CFP extended: Libraries and Archives in the Anthropocene Colloquium
The Planning Committee for Libraries and Archives in the Anthropocene: A Colloquium is seeking an additional four lightning talk proposals (5 minutes each) and two paper presentations (20 minutes each), which will take place on May 13-14, 2017 at New York University.
Please submit proposals here: https://goo.gl/forms/dEX38aB3WrdhgYq92
Deadline: April 3, 2017 (presenters informed by April 7th).
Note: Presenters must pay the registration fee of $75 to attend.

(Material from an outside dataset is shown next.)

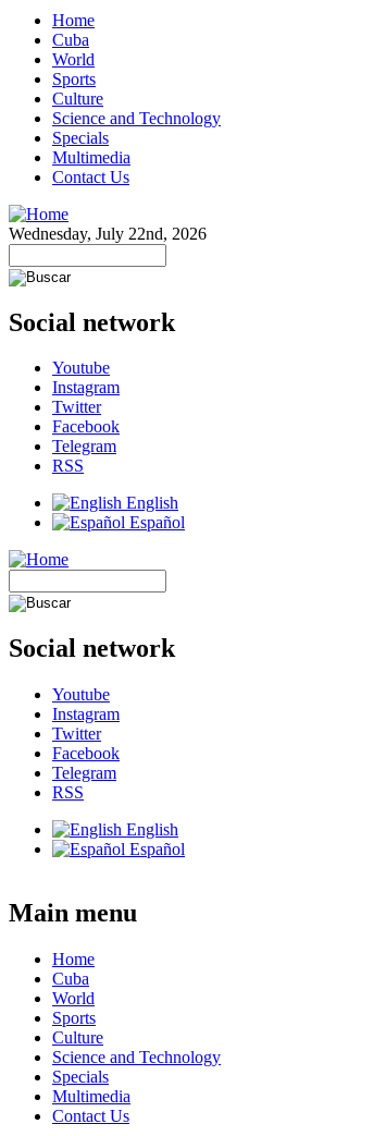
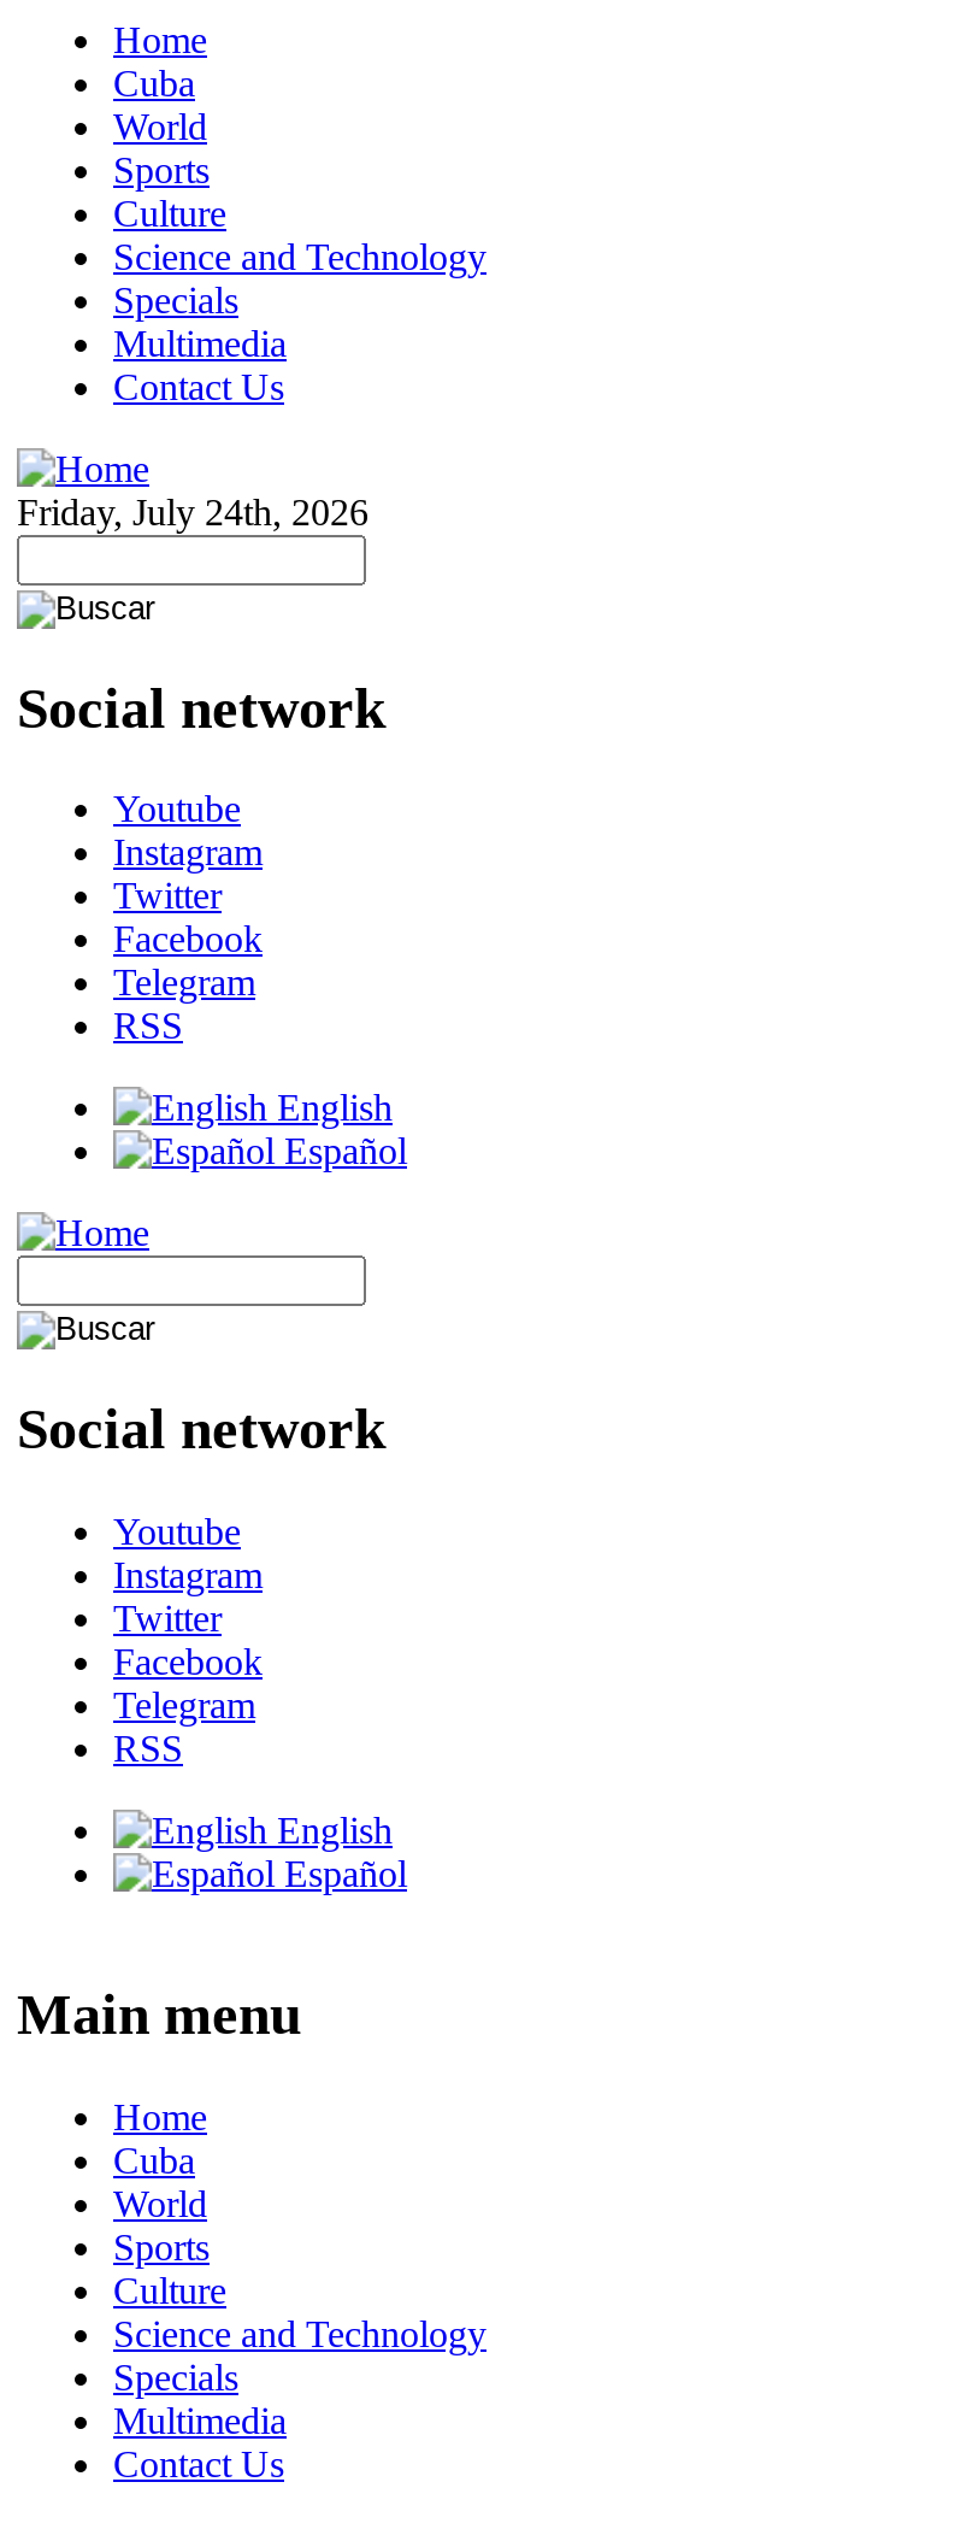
[9,224,207,242] Wednesday, July 22nd, 2026 -> [17,491,368,532] Friday, July 24th, 2026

Original Call for Proposals:
Call for Proposals:
Libraries and Archives in the Anthropocene: A Colloquium
May 13-14, 2017
New York University
As stewards of a culture’s collective knowledge, libraries and archives are facing the realities of cataclysmic environmental change with a dawning awareness of its unique implications for their missions and activities. Some professionals in these fields are focusing new energies on the need for environmentally sustainable practices in their institutions. Some are prioritizing the role of libraries and archives in supporting climate change communication and influencing government policy and public awareness. Others foresee an inevitable unraveling of systems and ponder the new place of libraries and archives in a world much different from the one we take for granted. Climate disruption, peak oil, toxic waste, deforestation, soil salinity and agricultural crisis, depletion of groundwater and other natural resources, loss of biodiversity, mass migration, sea level rise, and extreme weather events are all problems that threaten indirectly to overwhelm civilization’s knowledge infrastructures, and present information institutions with unprecedented challenges.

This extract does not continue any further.